▶ Records for processing

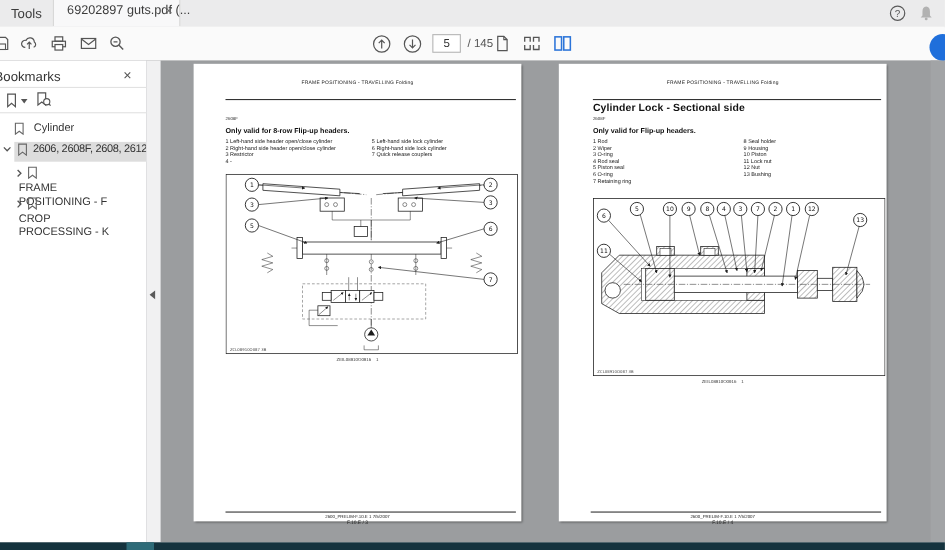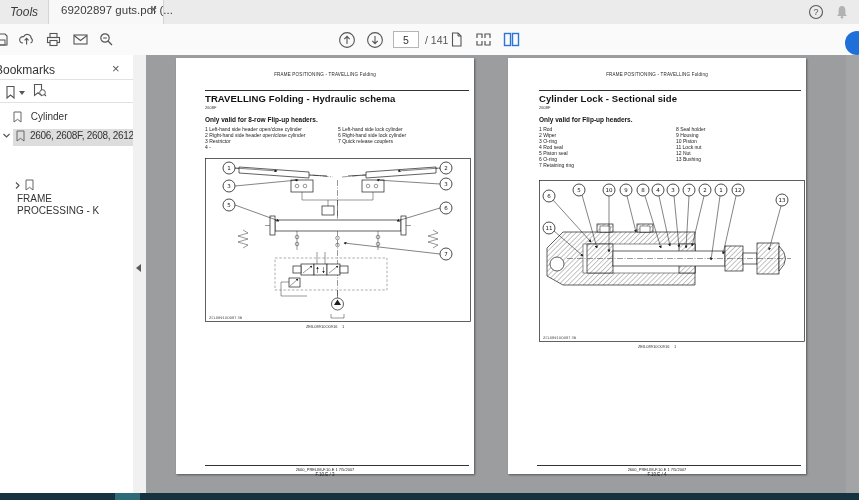--- a/index.html
+++ b/index.html
@@ -1,21 +1,21 @@
 <!DOCTYPE html>
 <html><head>
 <meta charset="utf-8">
 <style>
   html,body{margin:0;padding:0;width:859px;height:500px;overflow:hidden;
     font-family:"Liberation Sans",sans-serif;background:#fff;}
   .app{position:relative;width:859px;height:500px;}
 
   
   .tabbar{position:absolute;left:0;top:0;width:859px;height:24px;background:#ebebec;border-bottom:1px solid #d9d9d9;}
-  .tab-tools{position:absolute;left:0;top:0;width:48px;height:24px;line-height:24px;text-align:center;font-size:12px;color:#3c3c3c;font-style:italic;}
+  .tab-tools{position:absolute;left:0;top:0;width:48px;height:24px;line-height:24px;text-align:center;font-size:12px;color:#3c3c3c;}
   .tab-doc{position:absolute;left:48px;top:0;width:114px;height:24px;background:#f8f8f9;border-left:1px solid #d4d4d4;border-right:1px solid #d4d4d4;}
   .tab-doc .lbl{position:absolute;left:12px;top:4px;font-size:11.5px;color:#3c3c3c;white-space:nowrap;}
   .tab-doc .x{position:absolute;right:6px;top:3px;font-size:12px;color:#666;cursor:default;}
   .icon-help{position:absolute;left:808px;top:4px;width:16px;height:16px;}
   .icon-bell{position:absolute;left:834px;top:4px;width:16px;height:16px;}
 
   
   .toolbar{position:absolute;left:0;top:24px;width:859px;height:31px;background:#fafafa;border-bottom:1px solid #cfcfcf;}
   .tbi{position:absolute;top:7px;width:17px;height:17px;}
   .tbi svg{display:block;}
@@ -149,21 +149,21 @@
           <path d="M9 13 V5.6 M6.3 8.2 L9 5.4 L11.7 8.2" fill="none" stroke="#555" stroke-width="1.1"></path>
         </svg>
     </span>
     <span class="tbi" style="left:366px">
       <svg width="18" height="18" viewBox="0 0 18 18">
           <circle cx="9" cy="9" r="7.4" fill="none" stroke="#555" stroke-width="1.1"></circle>
           <path d="M9 5 V12.4 M6.3 9.8 L9 12.6 L11.7 9.8" fill="none" stroke="#555" stroke-width="1.1"></path>
         </svg>
     </span>
     <input class="pagebox" value="5" style="">
-    <span class="pagecount">/ 141</span>
+    <span class="pagecount">/ 145</span>
     <span class="tbi" style="left:448px">
       <svg width="17" height="17" viewBox="0 0 17 17">
           <path d="M4.5 2 H10 L13 5 V15 H4.5 Z" fill="none" stroke="#555" stroke-width="1.1"></path>
           <path d="M10 2 V5 H13" fill="none" stroke="#555" stroke-width="1"></path>
         </svg>
     </span>
     <span class="tbi" style="left:474px">
       <svg width="19" height="17" viewBox="0 0 19 17">
           <path d="M3 7 V3 H8 V7 M3 10 V14 H8 V10" fill="none" stroke="#555" stroke-width="1.2"></path>
           <path d="M11 7 V3 H16 V7 M11 10 V14 H16 V10" fill="none" stroke="#555" stroke-width="1.2"></path>
@@ -206,42 +206,50 @@
 
       <div class="bm-row" style="left:2px;top:74px;">
         <span class="chev" style="left:0;top:2px;"><svg width="9" height="9" viewBox="0 0 9 9">
               <path d="M1.5 3 L4.5 6 L7.5 3" fill="none" stroke="#555" stroke-width="1.2"></path>
             </svg></span>
         <span class="sel-bg" style="margin-left:11px;"><span class="bm-ico"><svg width="11" height="12" viewBox="0 0 11 12">
                 <path d="M2 1 H9 V11 L5.5 8.3 L2 11 Z" fill="none" stroke="#666" stroke-width="1"></path>
               </svg></span><span class="bm-label" style="margin-left:4px;">2606, 2608F, 2608, 2612</span></span>
       </div>
 
+      <div class="bm-row" style="left:13px;top:96px;">
+        <span class="chev" style="left:0;top:2px;"><svg width="9" height="9" viewBox="0 0 9 9">
+              <path d="M3 1.5 L6 4.5 L3 7.5" fill="none" stroke="#555" stroke-width="1.2"></path>
+            </svg></span>
+        <span class="bm-ico" style="margin-left:11px;"><svg width="11" height="12" viewBox="0 0 11 12">
+              <path d="M2 1 H9 V11 L5.5 8.3 L2 11 Z" fill="none" stroke="#666" stroke-width="1"></path>
+            </svg></span>
+        <span class="bm-label" style="margin-left:4px;width:92px;">FRAME POSITIONING - F</span>
+      </div>
 
       <div class="bm-row" style="left:13px;top:124px;">
         <span class="chev" style="left:0;top:2px;"><svg width="9" height="9" viewBox="0 0 9 9">
               <path d="M3 1.5 L6 4.5 L3 7.5" fill="none" stroke="#555" stroke-width="1.2"></path>
             </svg></span>
         <span class="bm-ico" style="margin-left:11px;"><svg width="11" height="12" viewBox="0 0 11 12">
               <path d="M2 1 H9 V11 L5.5 8.3 L2 11 Z" fill="none" stroke="#666" stroke-width="1"></path>
             </svg></span>
-        <span class="bm-label" style="margin-left:4px;width:92px;">FRAME PROCESSING - K</span>
+        <span class="bm-label" style="margin-left:4px;width:92px;">CROP PROCESSING - K</span>
       </div>
     </div>
 
     <div class="gutter">
       <span class="tri"></span>
     </div>
 
     <div class="docarea">
 
       <div class="pg pg-left">
         <div class="runhead">FRAME POSITIONING - TRAVELLING Folding</div>
         <div class="rule"></div>
-        <div class="ptitle">TRAVELLING Folding - Hydraulic schema</div>
         <div class="pmodel">2608F</div>
         <div class="psub">Only valid for 8-row Flip-up headers.</div>
         <div class="legend lg1">
           <span>1 Left-hand side header open/close cylinder</span>
           <span>2 Right-hand side header open/close cylinder</span>
           <span>3 Restrictor</span>
           <span>4 -</span>
         </div>
         <div class="legend lg2l">
           <span>5 Left-hand side lock cylinder</span>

▶ What to work on
Quote every record above exactly, leaving out any pictures.

▶ Response to the task
--- a/index.html
+++ b/index.html
@@ -1,21 +1,21 @@
 <!DOCTYPE html>
 <html><head>
 <meta charset="utf-8">
 <style>
   html,body{margin:0;padding:0;width:859px;height:500px;overflow:hidden;
     font-family:"Liberation Sans",sans-serif;background:#fff;}
   .app{position:relative;width:859px;height:500px;}
 
   
   .tabbar{position:absolute;left:0;top:0;width:859px;height:24px;background:#ebebec;border-bottom:1px solid #d9d9d9;}
-  .tab-tools{position:absolute;left:0;top:0;width:48px;height:24px;line-height:24px;text-align:center;font-size:12px;color:#3c3c3c;font-style:italic;}
+  .tab-tools{position:absolute;left:0;top:0;width:48px;height:24px;line-height:24px;text-align:center;font-size:12px;color:#3c3c3c;}
   .tab-doc{position:absolute;left:48px;top:0;width:114px;height:24px;background:#f8f8f9;border-left:1px solid #d4d4d4;border-right:1px solid #d4d4d4;}
   .tab-doc .lbl{position:absolute;left:12px;top:4px;font-size:11.5px;color:#3c3c3c;white-space:nowrap;}
   .tab-doc .x{position:absolute;right:6px;top:3px;font-size:12px;color:#666;cursor:default;}
   .icon-help{position:absolute;left:808px;top:4px;width:16px;height:16px;}
   .icon-bell{position:absolute;left:834px;top:4px;width:16px;height:16px;}
 
   
   .toolbar{position:absolute;left:0;top:24px;width:859px;height:31px;background:#fafafa;border-bottom:1px solid #cfcfcf;}
   .tbi{position:absolute;top:7px;width:17px;height:17px;}
   .tbi svg{display:block;}
@@ -149,21 +149,21 @@
           <path d="M9 13 V5.6 M6.3 8.2 L9 5.4 L11.7 8.2" fill="none" stroke="#555" stroke-width="1.1"></path>
         </svg>
     </span>
     <span class="tbi" style="left:366px">
       <svg width="18" height="18" viewBox="0 0 18 18">
           <circle cx="9" cy="9" r="7.4" fill="none" stroke="#555" stroke-width="1.1"></circle>
           <path d="M9 5 V12.4 M6.3 9.8 L9 12.6 L11.7 9.8" fill="none" stroke="#555" stroke-width="1.1"></path>
         </svg>
     </span>
     <input class="pagebox" value="5" style="">
-    <span class="pagecount">/ 141</span>
+    <span class="pagecount">/ 145</span>
     <span class="tbi" style="left:448px">
       <svg width="17" height="17" viewBox="0 0 17 17">
           <path d="M4.5 2 H10 L13 5 V15 H4.5 Z" fill="none" stroke="#555" stroke-width="1.1"></path>
           <path d="M10 2 V5 H13" fill="none" stroke="#555" stroke-width="1"></path>
         </svg>
     </span>
     <span class="tbi" style="left:474px">
       <svg width="19" height="17" viewBox="0 0 19 17">
           <path d="M3 7 V3 H8 V7 M3 10 V14 H8 V10" fill="none" stroke="#555" stroke-width="1.2"></path>
           <path d="M11 7 V3 H16 V7 M11 10 V14 H16 V10" fill="none" stroke="#555" stroke-width="1.2"></path>
@@ -206,42 +206,50 @@
 
       <div class="bm-row" style="left:2px;top:74px;">
         <span class="chev" style="left:0;top:2px;"><svg width="9" height="9" viewBox="0 0 9 9">
               <path d="M1.5 3 L4.5 6 L7.5 3" fill="none" stroke="#555" stroke-width="1.2"></path>
             </svg></span>
         <span class="sel-bg" style="margin-left:11px;"><span class="bm-ico"><svg width="11" height="12" viewBox="0 0 11 12">
                 <path d="M2 1 H9 V11 L5.5 8.3 L2 11 Z" fill="none" stroke="#666" stroke-width="1"></path>
               </svg></span><span class="bm-label" style="margin-left:4px;">2606, 2608F, 2608, 2612</span></span>
       </div>
 
+      <div class="bm-row" style="left:13px;top:96px;">
+        <span class="chev" style="left:0;top:2px;"><svg width="9" height="9" viewBox="0 0 9 9">
+              <path d="M3 1.5 L6 4.5 L3 7.5" fill="none" stroke="#555" stroke-width="1.2"></path>
+            </svg></span>
+        <span class="bm-ico" style="margin-left:11px;"><svg width="11" height="12" viewBox="0 0 11 12">
+              <path d="M2 1 H9 V11 L5.5 8.3 L2 11 Z" fill="none" stroke="#666" stroke-width="1"></path>
+            </svg></span>
+        <span class="bm-label" style="margin-left:4px;width:92px;">FRAME POSITIONING - F</span>
+      </div>
 
       <div class="bm-row" style="left:13px;top:124px;">
         <span class="chev" style="left:0;top:2px;"><svg width="9" height="9" viewBox="0 0 9 9">
               <path d="M3 1.5 L6 4.5 L3 7.5" fill="none" stroke="#555" stroke-width="1.2"></path>
             </svg></span>
         <span class="bm-ico" style="margin-left:11px;"><svg width="11" height="12" viewBox="0 0 11 12">
               <path d="M2 1 H9 V11 L5.5 8.3 L2 11 Z" fill="none" stroke="#666" stroke-width="1"></path>
             </svg></span>
-        <span class="bm-label" style="margin-left:4px;width:92px;">FRAME PROCESSING - K</span>
+        <span class="bm-label" style="margin-left:4px;width:92px;">CROP PROCESSING - K</span>
       </div>
     </div>
 
     <div class="gutter">
       <span class="tri"></span>
     </div>
 
     <div class="docarea">
 
       <div class="pg pg-left">
         <div class="runhead">FRAME POSITIONING - TRAVELLING Folding</div>
         <div class="rule"></div>
-        <div class="ptitle">TRAVELLING Folding - Hydraulic schema</div>
         <div class="pmodel">2608F</div>
         <div class="psub">Only valid for 8-row Flip-up headers.</div>
         <div class="legend lg1">
           <span>1 Left-hand side header open/close cylinder</span>
           <span>2 Right-hand side header open/close cylinder</span>
           <span>3 Restrictor</span>
           <span>4 -</span>
         </div>
         <div class="legend lg2l">
           <span>5 Left-hand side lock cylinder</span>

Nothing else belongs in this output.